Let me define the key term up front, because it drives most of this. Effective failure in the gym is the point in a set where you physically cannot complete another rep with full range of motion at that load — or you're within a rep or two of it. Reps-in-reserve (RIR in lifting) is how many you have left before that point. Most plateaus are an RIR problem in disguise.
Why am I not building muscle even though I work out?
Because "working out" and "stimulating growth" aren't the same thing. Muscle grows from mechanical tension applied close to failure, accumulated as enough hard sets, and supported by recovery. If you train consistently but stay 4 reps shy of failure, run the same weights for months, or sleep five hours, you're putting in effort that doesn't convert. Showing up is the floor, not the stimulus.
Here's the uncomfortable part. Researchers have measured how well lifters judge their own effort, and the answer is: badly. In one study, resistance-trained people told to stop near failure left about 2.8 reps in the tank — they predicted they were done at 11.6 reps when they could actually hit 14.3. The error is systematic, not random. That's the gap an app like Riven is built to close: it reads rep-speed decay from your Apple Watch and gives you an objective 0–100 read of how close each set actually got to failure, instead of trusting a gut feeling that's reliably wrong.
Reason: you're not training close enough to failure
This is reason number one for a reason. Your internal effort gauge lies to you, and it lies in a consistent direction — you stop too early.
The proximity-to-failure literature looks modest at first glance. A 2023 meta-analysis by Refalo and colleagues found training closer to failure produced an overall hypertrophy effect of just 0.19, and training to momentary failure specifically wasn't even statistically significant (ES 0.12, p=0.343). Sounds like effort doesn't matter, right? Wrong read. The "non-failure" groups in those studies were already training reasonably close — low RIR. The real-world plateaued lifter is far further out than any study's easy arm. So the practical payoff of fixing your effort is much bigger than the lab number suggests.
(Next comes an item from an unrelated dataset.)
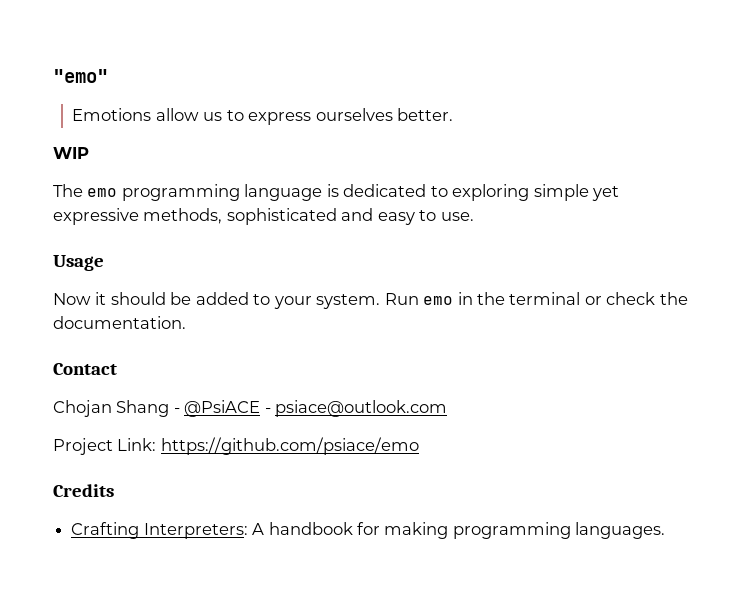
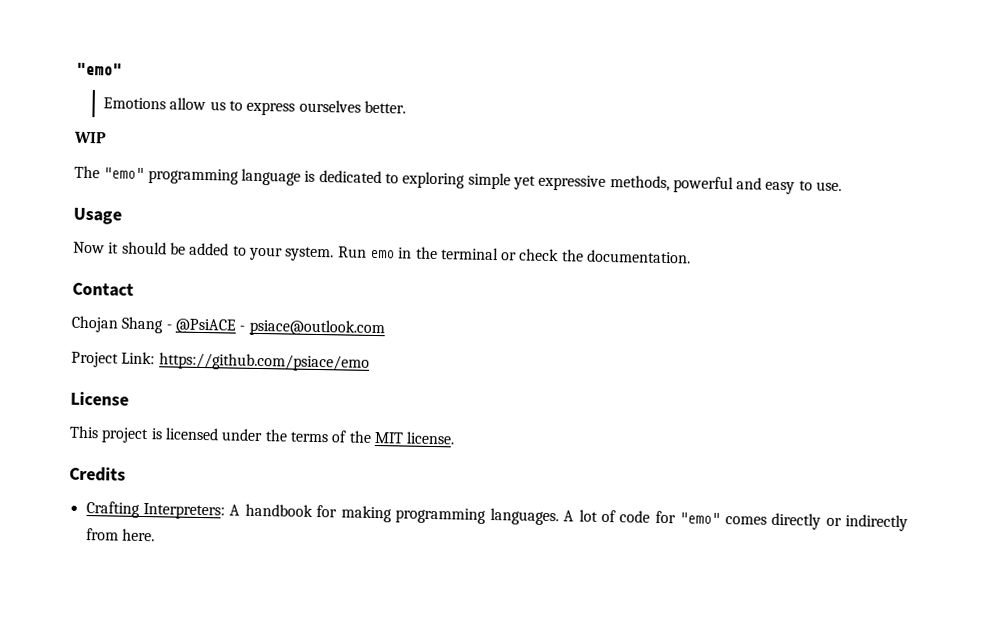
[87,188,118,197] emo -> [103,167,145,179] "emo"
[226,208,337,225] sophisticated -> [672,176,734,194] powerful
(419, 446) none -> [70,391,129,406] [69,425,456,445] // License // This project is licensed under the terms of the MIT license.
(666, 530) none -> [563,509,909,532] [85,528,155,542] A lot of code for "emo" comes directly or indirectly from here.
And the 2024 Pelland/Robinson meta-regression is cleaner: hypertrophy rises continuously as sets are taken closer to failure. The closer you stop to the wall, the more you grow — across the range that matters.
To be clear, I'm not telling you to grind every set to absolute zero RIR. You don't need to. Training at 1–3 RIR captures nearly all the stimulus with less junk fatigue. The problem is the opposite of grinding too hard. Most people are at 4, 5, 6 RIR and have no idea, because the ability to predict reps-to-failure degrades the further you are from failure. You're guessing, and the guess is bad.
There's a mechanism under this. As a muscle fatigues, your reps physically slow down — bar speed (or limb speed) drops. Only reps with both high motor-unit recruitment and that slowed speed produce the high tension that grows muscle. Velocity loss is the fatigue signal, the proximity-to-failure marker, and the mechanical-tension marker all at once. That triple role is exactly why it's worth measuring. It's also the signal Riven reads off your wrist — an honest proxy, not a lab tool, but a far better gauge than "that felt hard."
Reason: junk volume and no progressive overload
Two failures, tightly linked. Junk volume is sets too far from failure to count. No progressive overload is doing the same work week after week.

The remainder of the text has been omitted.